I've been coming across $\mathbb{Q}$-lattices in $\mathbb{R}^n$ in my reading, and I'm having trouble understanding the definitions. Connes and Marcolli define it as a lattice $\Lambda \in \mathbb{R}^n$ together with a homomorphism $\phi : \mathbb{Q}^n / \mathbb{Z}^n \to \mathbb{Q} \Lambda / \Lambda$. Moreover, two $\mathbb{Q}$-lattices $\Lambda_1$ and $\Lambda_2$ are commensurable iff 1) $\mathbb{Q} \Lambda_1 = \mathbb{Q}\Lambda_2$ and 2) $\phi_1 = \phi_2$ mod $\Lambda_1 + \Lambda_2$.
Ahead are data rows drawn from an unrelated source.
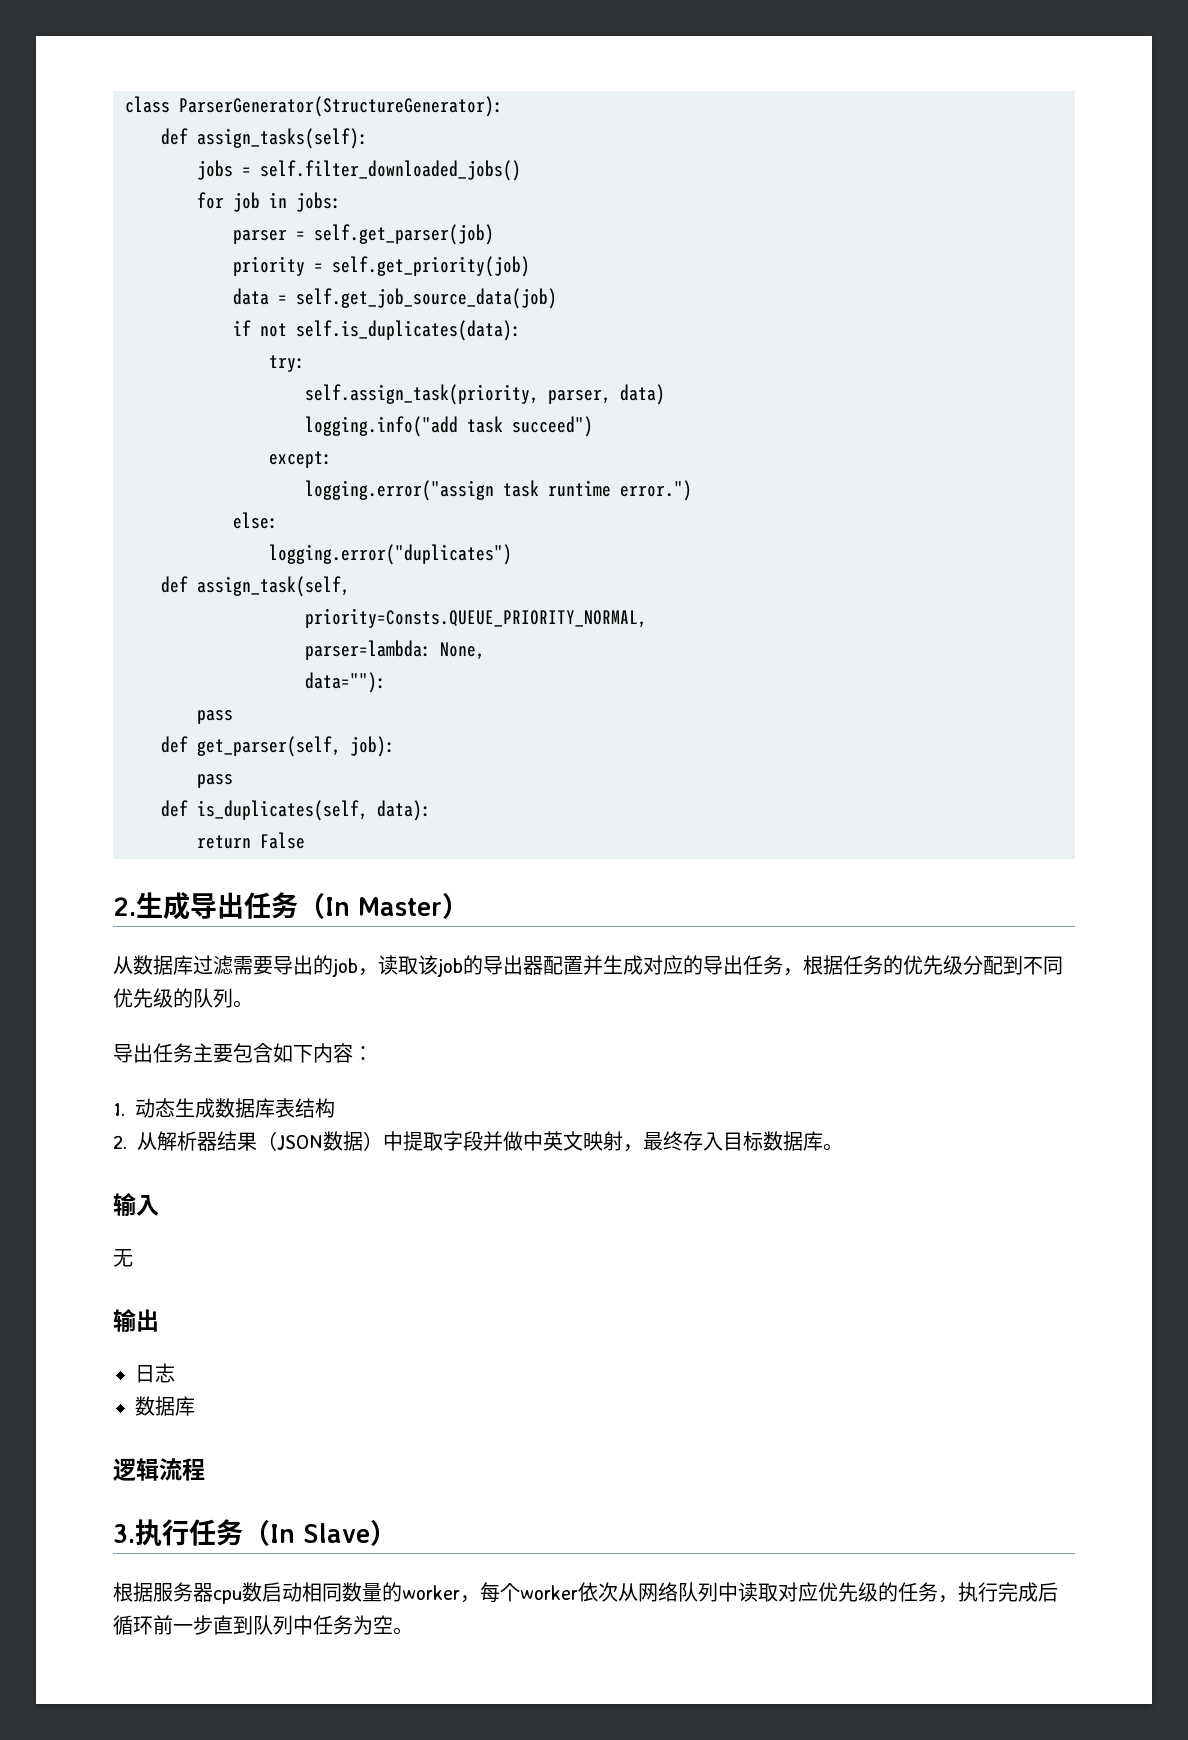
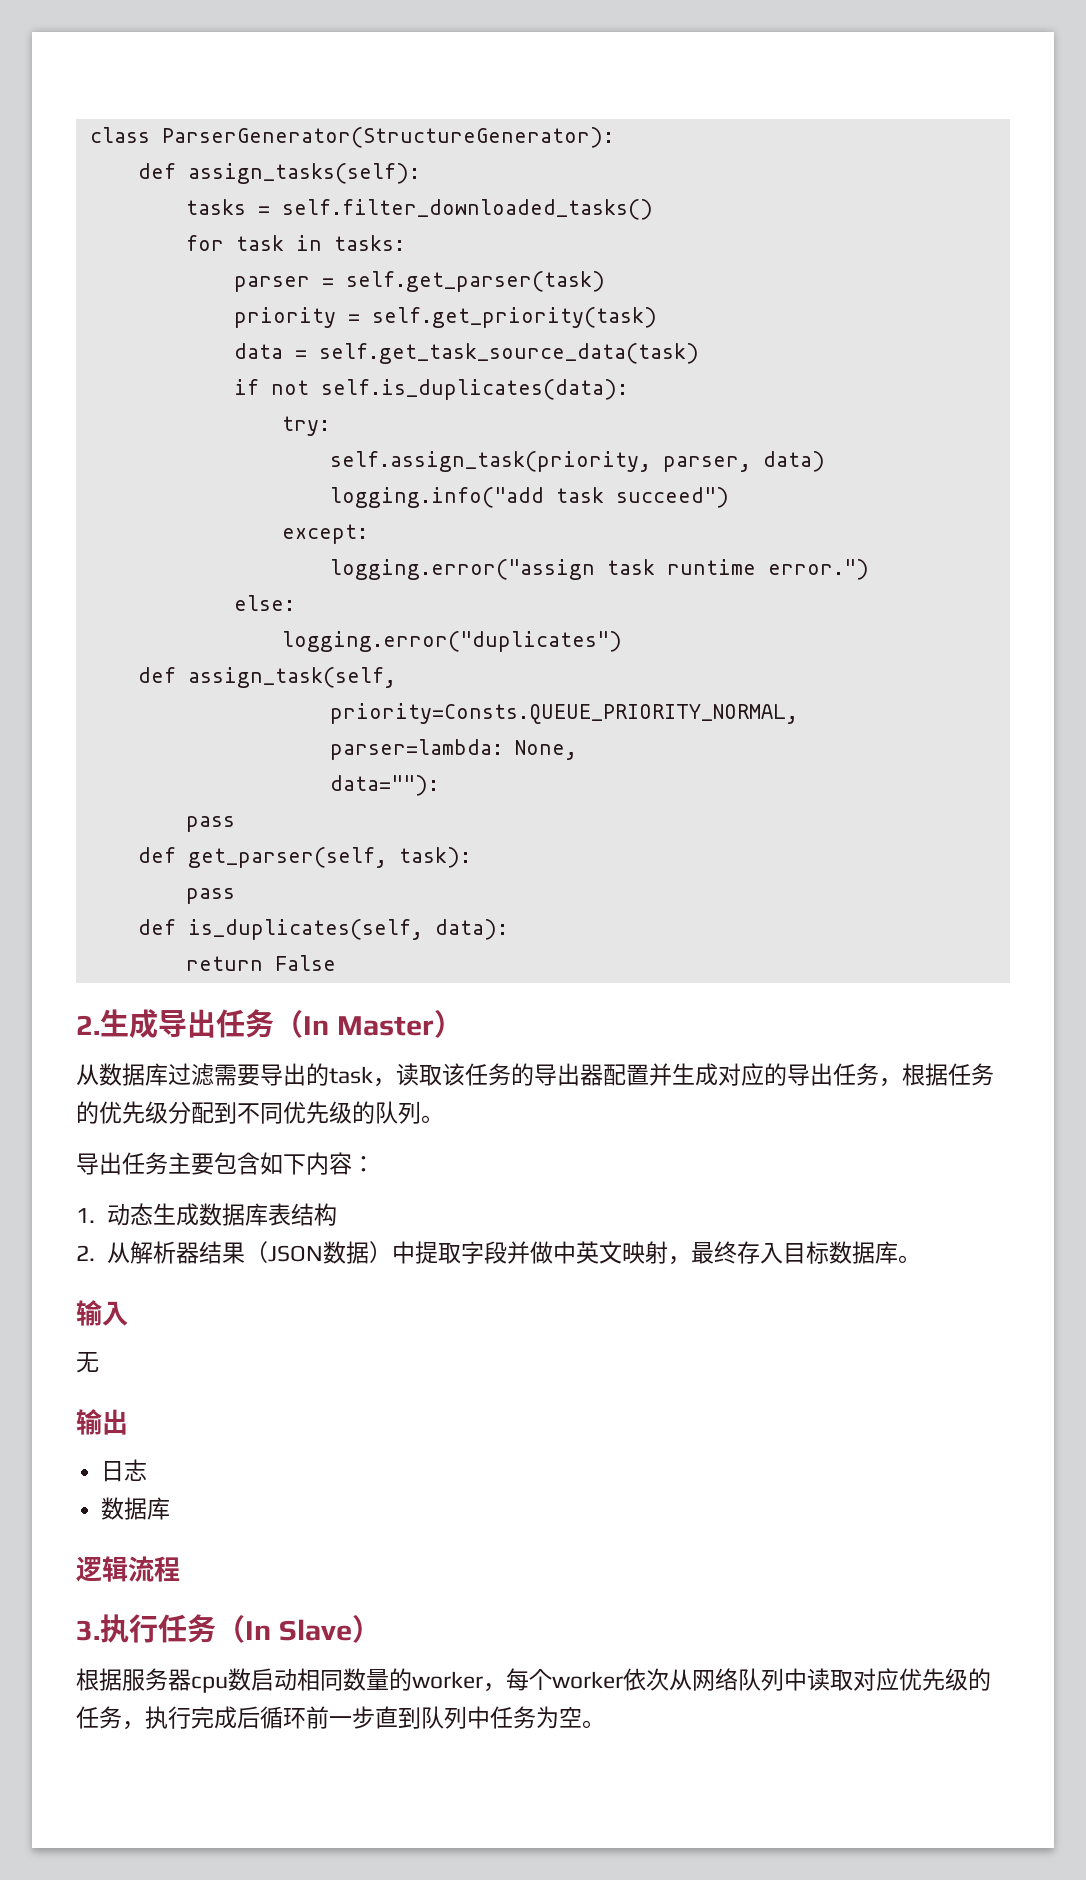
[197,160,521,181] [197,192,341,212] jobs = self.filter_downloaded_jobs() // for job in jobs: -> [185,199,653,220] [185,235,405,251] tasks = self.filter_downloaded_tasks() // for task in tasks:
[314,224,494,245] self.get_parser(job) -> [345,271,605,292] self.get_parser(task)
[332,256,530,277] self.get_priority(job) -> [371,307,657,328] self.get_priority(task)
[296,288,557,309] self.get_job_source_data(job) -> [318,343,699,364] self.get_task_source_data(task)
[350,736,395,757] job): -> [398,847,471,868] task):
[332,958,358,977] job -> [329,1066,373,1084] task
[437,958,463,977] job -> [465,1063,511,1086] 任务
I think I understand condition 1): the lattices must be rational multiples of each other to be commensurable. I don't even understand the notation for condition 2). The best I can gather is that the homomorphism $\phi$ labels which positions in $\mathbb{Q} \Lambda / \Lambda$ come from your more normal "discrete hyper-torus" $\mathbb{Q}^n / \mathbb{Z}^n$. Condition 2) then says that the same points are labelled. Is this anywhere near the right ballpark? Can anyone recommend any literature on the subject?

I'm a pretty young mathematician (not even in a PhD program...yet) so please forgive me if this question seems basic.

Thanks.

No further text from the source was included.